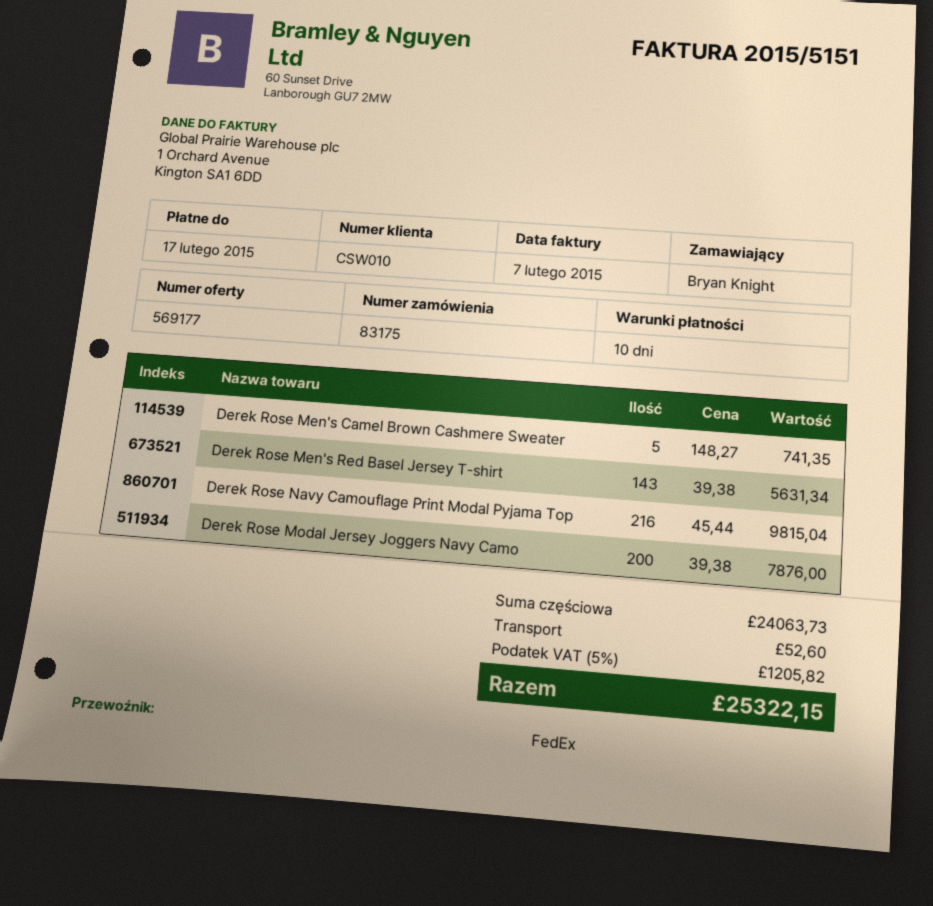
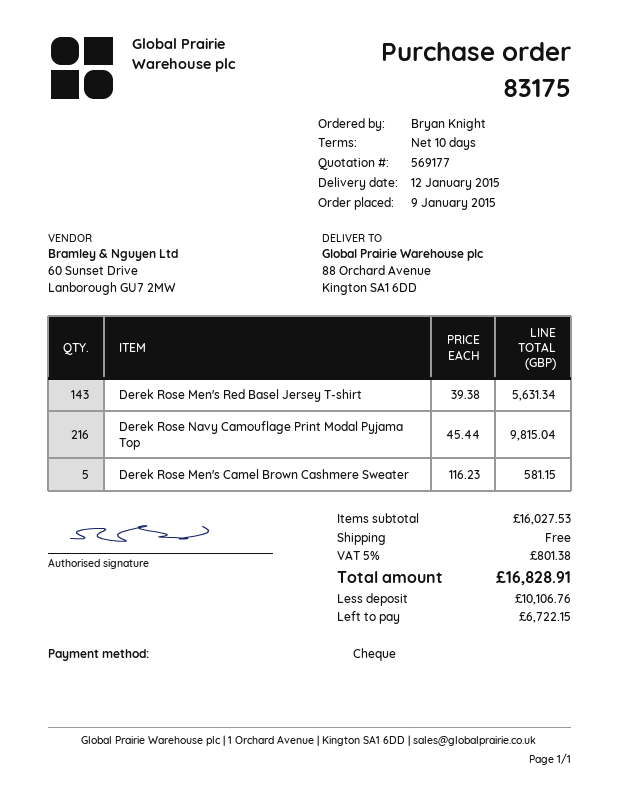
Derek Rose Men's Camel Brown Cashmere Sweater: 5 x 148.27 = 741.35 -> 5 x 116.23 = 581.15
Derek Rose Modal Jersey Joggers Navy Camo: 200 x 39.38 = 7876.00 -> none
subtotal: 24063.73 -> 16027.53
shipping: 52.60 -> 0.00
tax: 5% = 1205.82 -> 5% = 801.38
total: 25322.15 -> 16828.91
──────
Task to carry out.
All lines from the one containing "Derek Rose Modal" through the end of the listing above are to be restated word for word, and no others.

Written response.
Derek Rose Modal Jersey Joggers Navy Camo: 200 x 39.38 = 7876.00 -> none
subtotal: 24063.73 -> 16027.53
shipping: 52.60 -> 0.00
tax: 5% = 1205.82 -> 5% = 801.38
total: 25322.15 -> 16828.91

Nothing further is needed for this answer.